### Dataset content
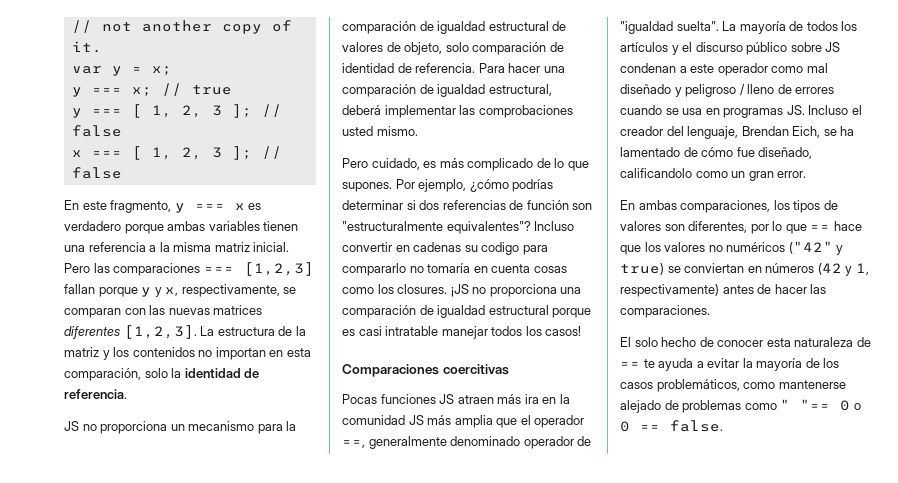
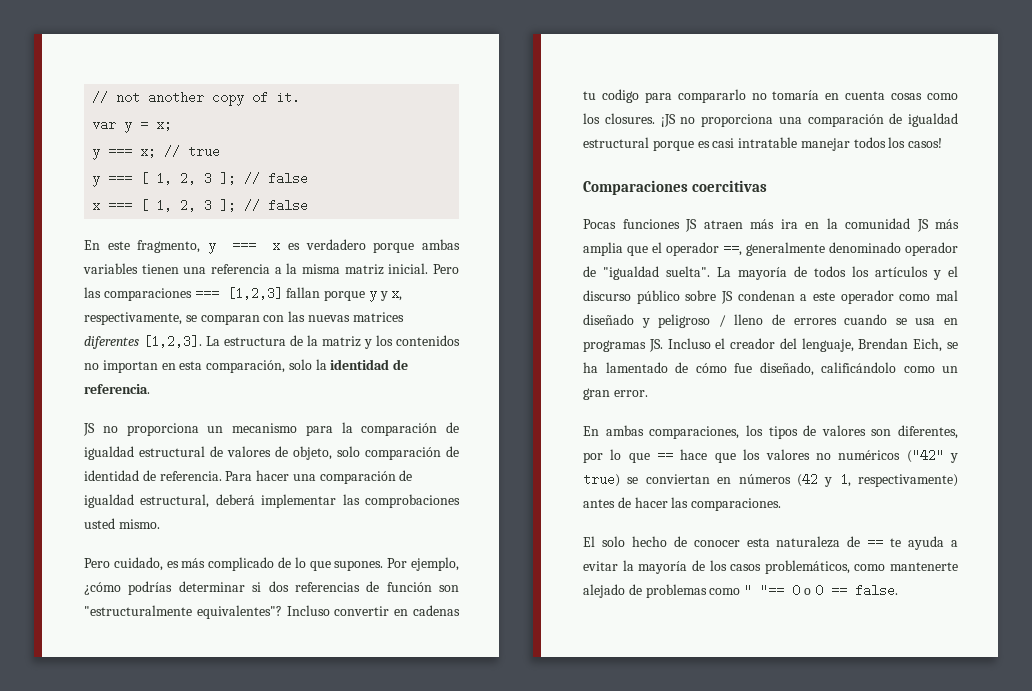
- Incluso convertir en cadenas su codigo para compararlo no tomaría en cuenta cosas como los closures.
+ Incluso convertir en cadenas tu codigo para compararlo no tomaría en cuenta cosas como los closures.
- La mayoría de todos los artículos y el discurso público sobre JS condenan a este operador como mal diseñado y peligroso / lleno de errores cuando se usa en programas JS. Incluso el creador del lenguaje, Brendan Eich, se ha lamentado de cómo fue diseñado, calificandolo como un gran error.
+ La mayoría de todos los artículos y el discurso público sobre JS condenan a este operador como mal diseñado y peligroso / lleno de errores cuando se usa en programas JS. Incluso el creador del lenguaje, Brendan Eich, se ha lamentado de cómo fue diseñado, calificándolo como un gran error.
- El solo hecho de conocer esta naturaleza de == te ayuda a evitar la mayoría de los casos problemáticos, como mantenerse alejado de problemas como " "== 0 o 0 == false.
+ El solo hecho de conocer esta naturaleza de == te ayuda a evitar la mayoría de los casos problemáticos, como mantenerte alejado de problemas como " "== 0 o 0 == false.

### Brief
One exact copy of the data is required, and it should hold no pictures.

### Your solution
- Incluso convertir en cadenas su codigo para compararlo no tomaría en cuenta cosas como los closures.
+ Incluso convertir en cadenas tu codigo para compararlo no tomaría en cuenta cosas como los closures.
- La mayoría de todos los artículos y el discurso público sobre JS condenan a este operador como mal diseñado y peligroso / lleno de errores cuando se usa en programas JS. Incluso el creador del lenguaje, Brendan Eich, se ha lamentado de cómo fue diseñado, calificandolo como un gran error.
+ La mayoría de todos los artículos y el discurso público sobre JS condenan a este operador como mal diseñado y peligroso / lleno de errores cuando se usa en programas JS. Incluso el creador del lenguaje, Brendan Eich, se ha lamentado de cómo fue diseñado, calificándolo como un gran error.
- El solo hecho de conocer esta naturaleza de == te ayuda a evitar la mayoría de los casos problemáticos, como mantenerse alejado de problemas como " "== 0 o 0 == false.
+ El solo hecho de conocer esta naturaleza de == te ayuda a evitar la mayoría de los casos problemáticos, como mantenerte alejado de problemas como " "== 0 o 0 == false.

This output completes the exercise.